EXTRACTED RECORDS:

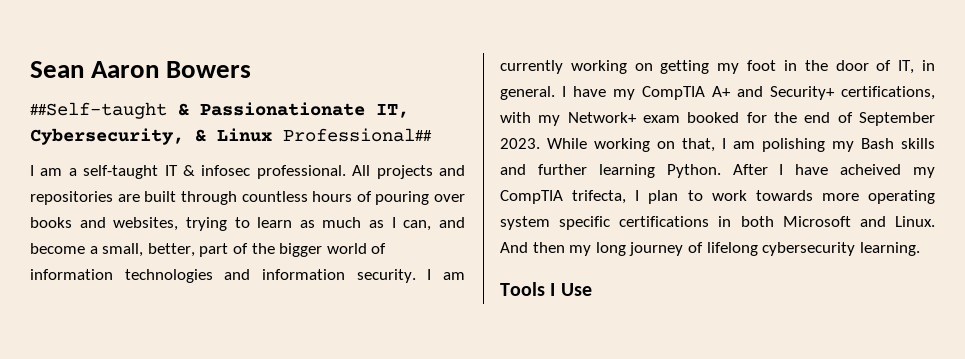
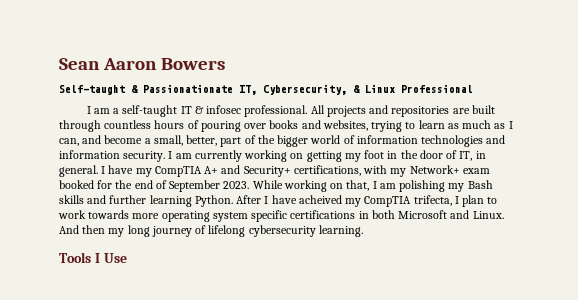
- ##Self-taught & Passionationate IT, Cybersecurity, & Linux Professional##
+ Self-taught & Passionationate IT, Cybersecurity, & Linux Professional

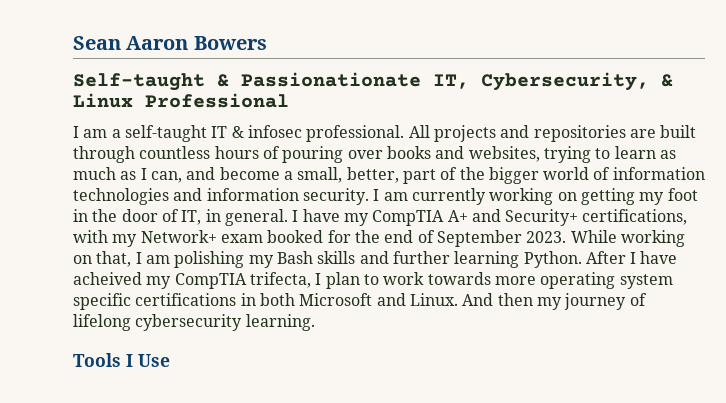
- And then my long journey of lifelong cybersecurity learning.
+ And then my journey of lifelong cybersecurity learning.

---

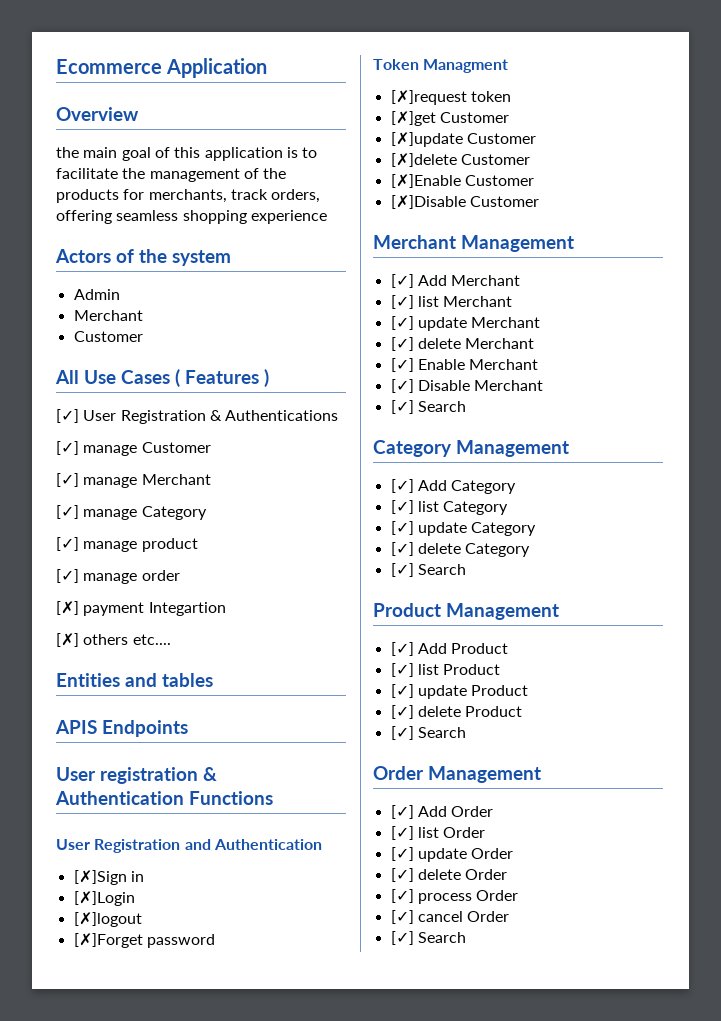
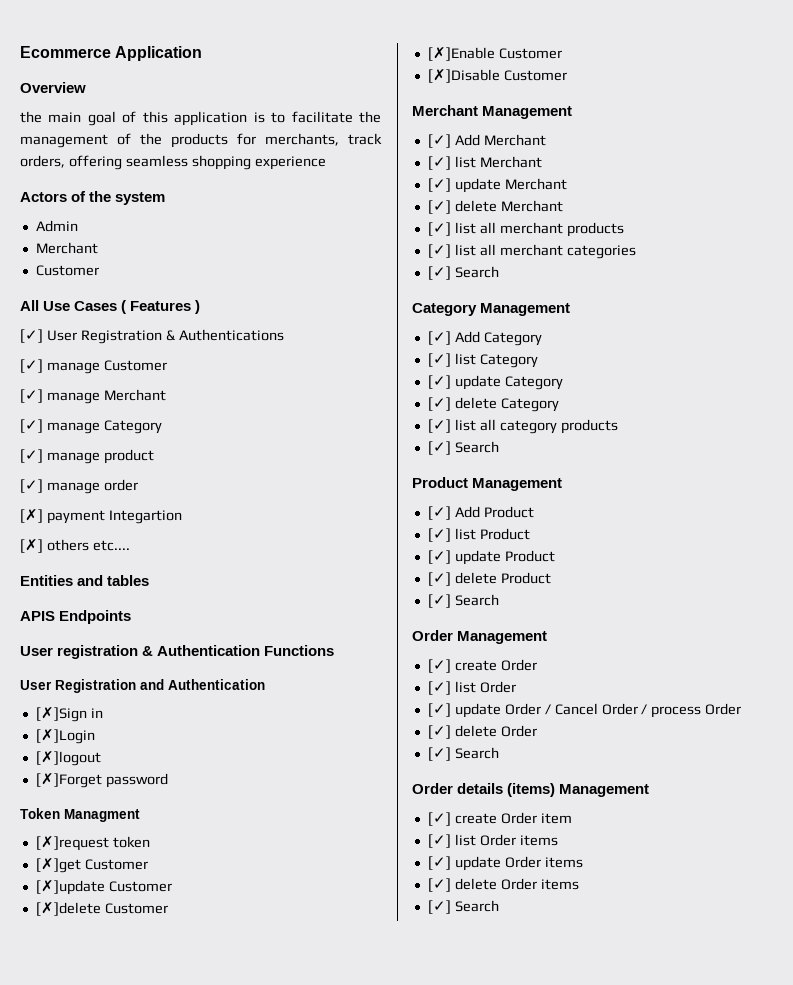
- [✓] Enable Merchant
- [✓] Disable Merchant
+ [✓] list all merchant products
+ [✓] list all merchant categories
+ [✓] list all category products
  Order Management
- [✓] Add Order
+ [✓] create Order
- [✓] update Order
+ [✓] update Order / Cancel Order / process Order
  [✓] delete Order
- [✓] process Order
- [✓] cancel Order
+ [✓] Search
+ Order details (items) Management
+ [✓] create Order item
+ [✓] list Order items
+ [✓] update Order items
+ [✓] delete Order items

EXERCISE REQUIREMENTS:
Print, exactly, each line above from the one with "- ##Self-taught &" to the one with "my journey of lifelong cybersecurity learning.", end lines included. Leave pictures out of it.

REPLY:
- ##Self-taught & Passionationate IT, Cybersecurity, & Linux Professional##
+ Self-taught & Passionationate IT, Cybersecurity, & Linux Professional

- And then my long journey of lifelong cybersecurity learning.
+ And then my journey of lifelong cybersecurity learning.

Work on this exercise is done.